Although this point may be intrinsically linked to the others on this list, it bears repeating. Clearly, by creating this interconnected format, the creator of @thenakeddiaries has created a space for its honorees to witness and draw strength from one another.
“I’ve only seen girls here but I love my body as a man also. People tend to judge but they don’t know my story, I had a huge surgery on my belly and I survived cancer twice and got down to about 160 lbs and it was a scary situation but now I’m alive and I feel great.” (@thenakeddiaries)

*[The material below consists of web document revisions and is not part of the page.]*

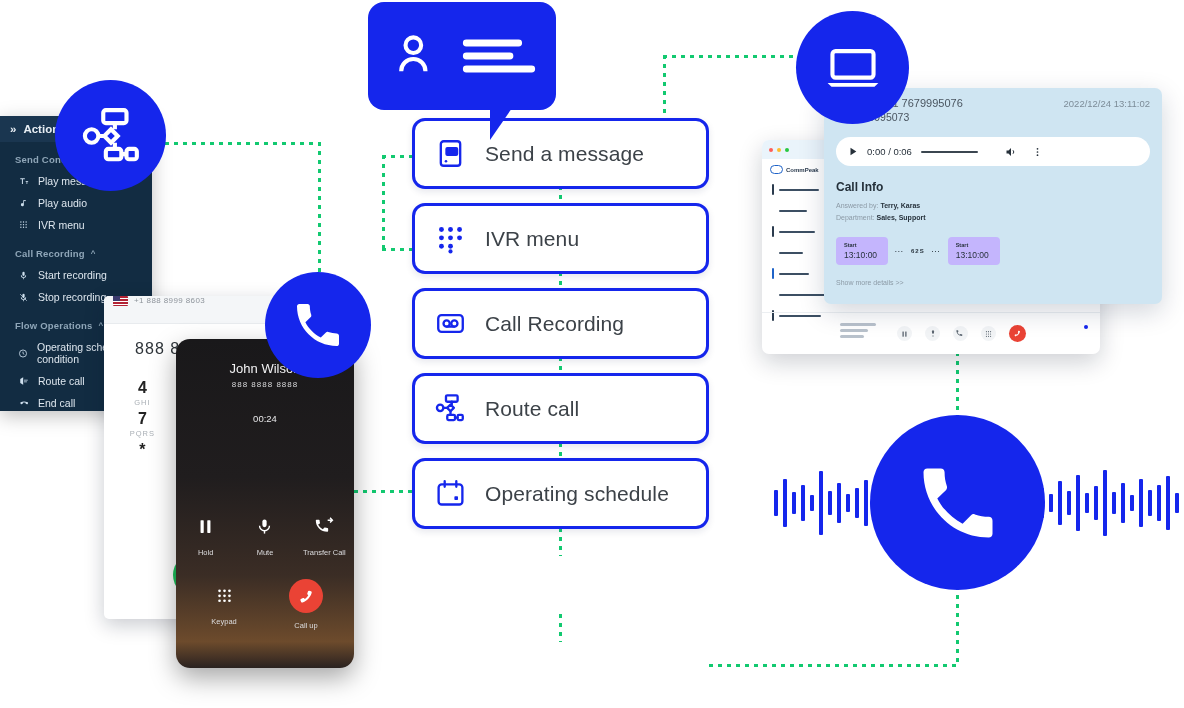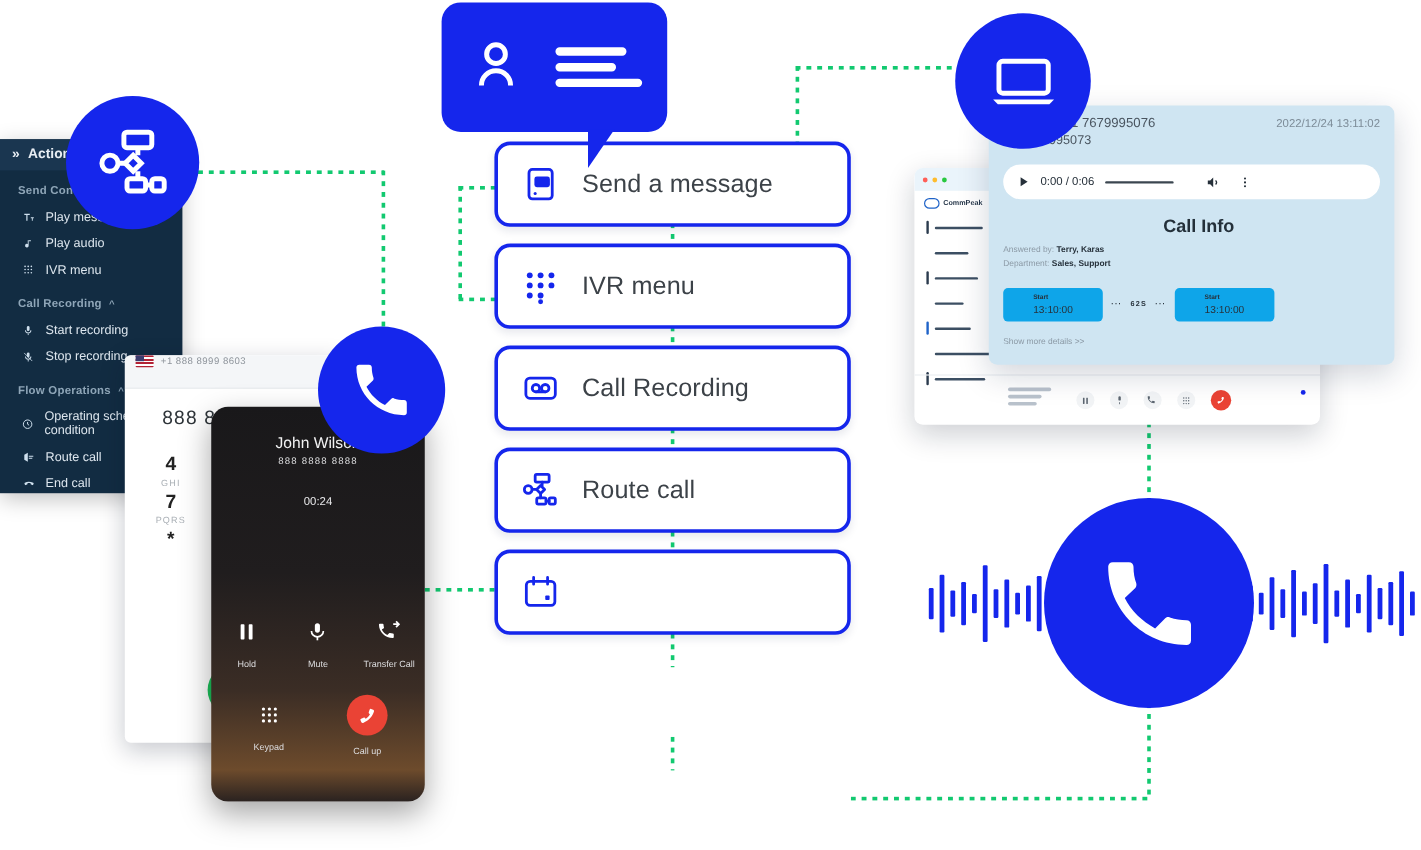"Call Info" .ci-t { font-size: 15px -> 12px; text-align: center -> none }
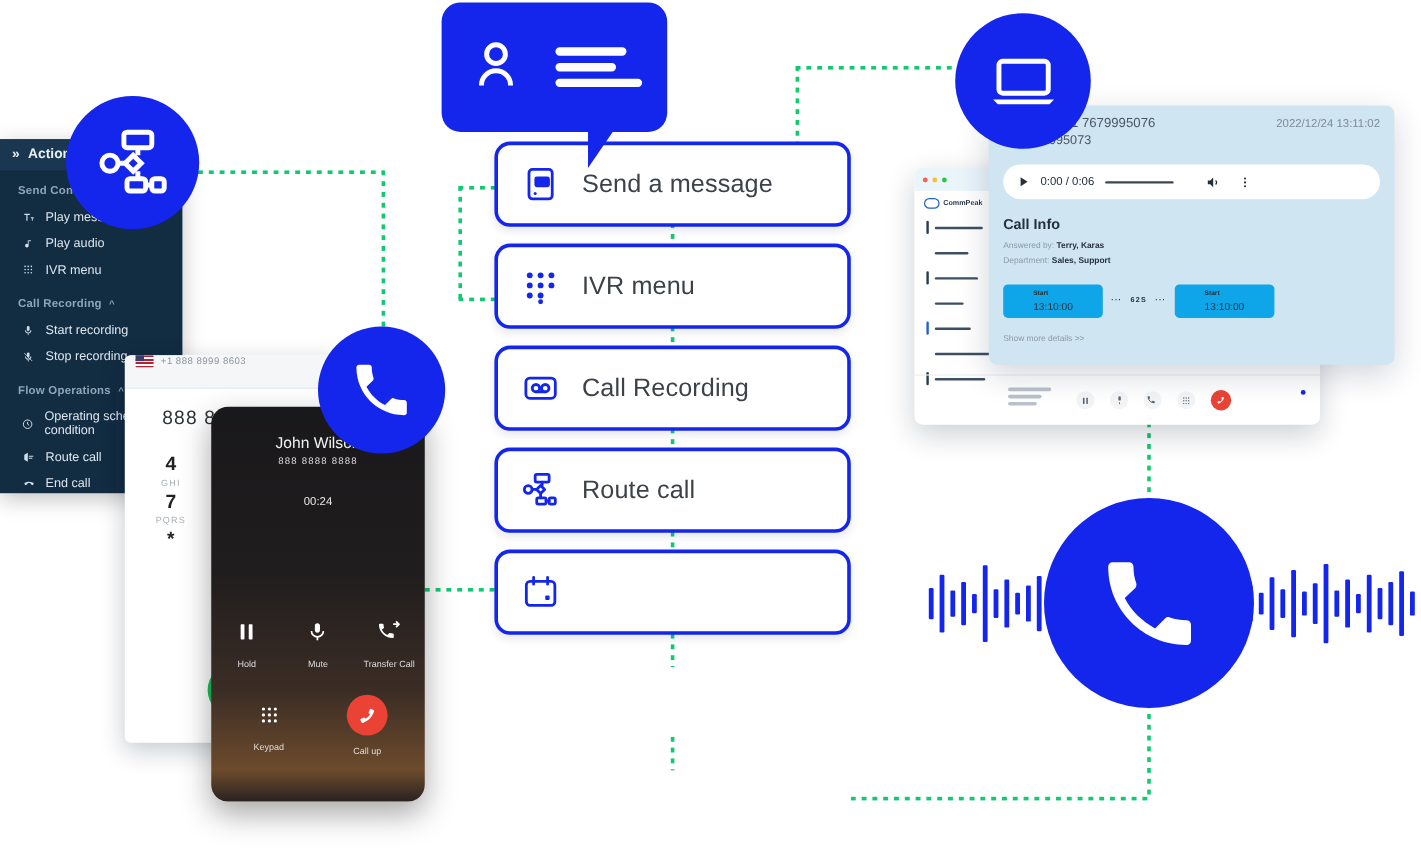"13:10:00" .tbox { background: #0ea5e9 -> #c4b5fd; padding: 5px 25px -> 5px 8px }
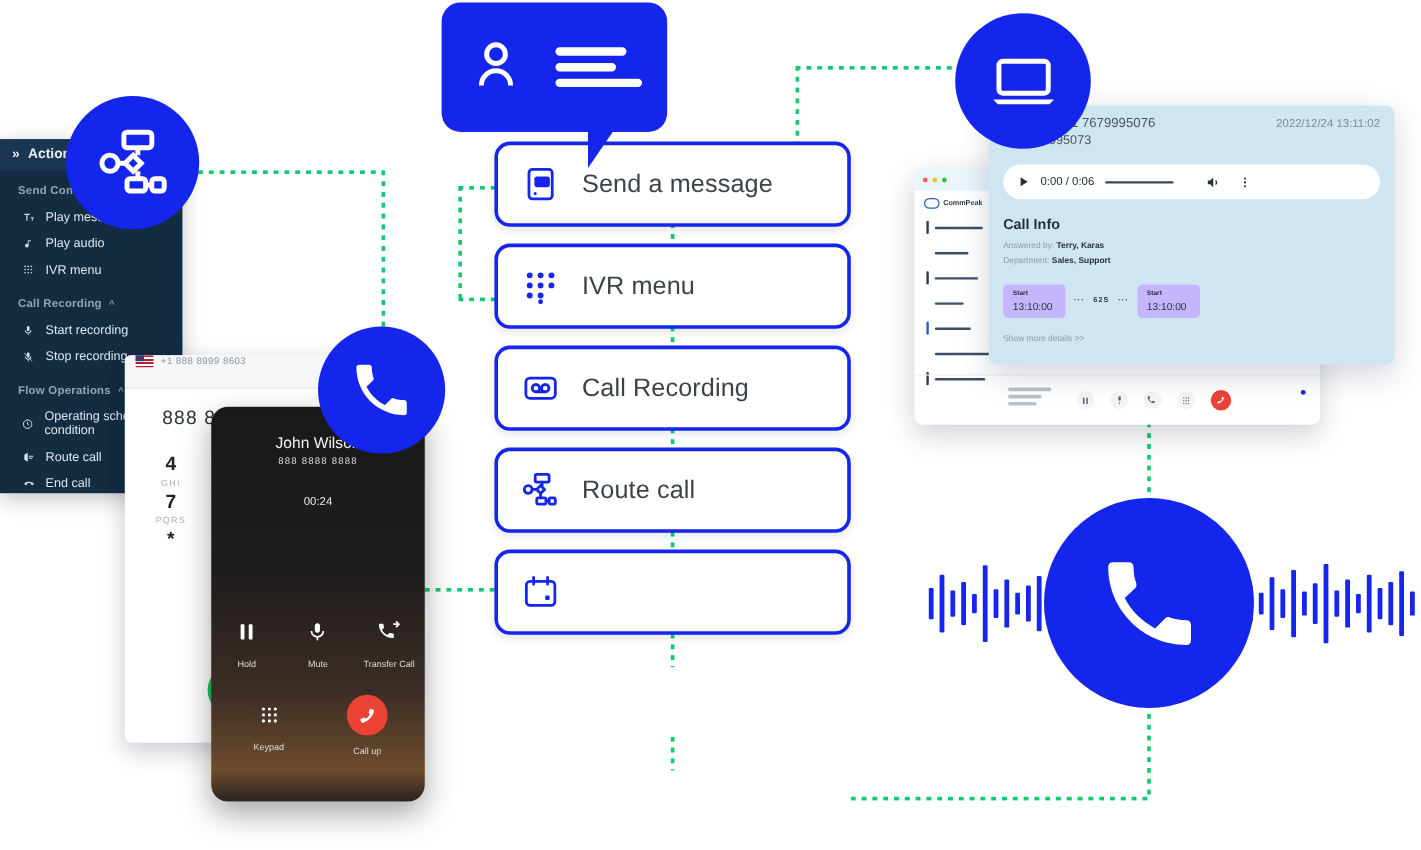"Operating schedule" span.lbl { html: none -> <span>Operating schedule</span> }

“I’ve been through years of eating disorders and self harm, but I realized fuck what society thinks … worth is not associated with what size you are. thanks for being awesome!” (@thenakeddiaries)
“Ever since I was in 3rd Grade I’ve had stretch marks all over my body and it’s taken so long for me to accept them and love myself and now I am proud.” (@thenakeddiaries)
4. It fights against the societal idea that nudity is intrinsically sexual.
Through the photos @thenakeddiaries shares, it is clear that the body is being honored for all that it represents, aside from pure sexuality. Yes, sensuality and sexuality play a role in some of the photos. Every photo contains nudity, non of the photos suggest an intrinsically sexual act. @thenakeddiaries dares us to see beyond that framework, into the infinite wisdom that all bodies have to teach and to learn from one another.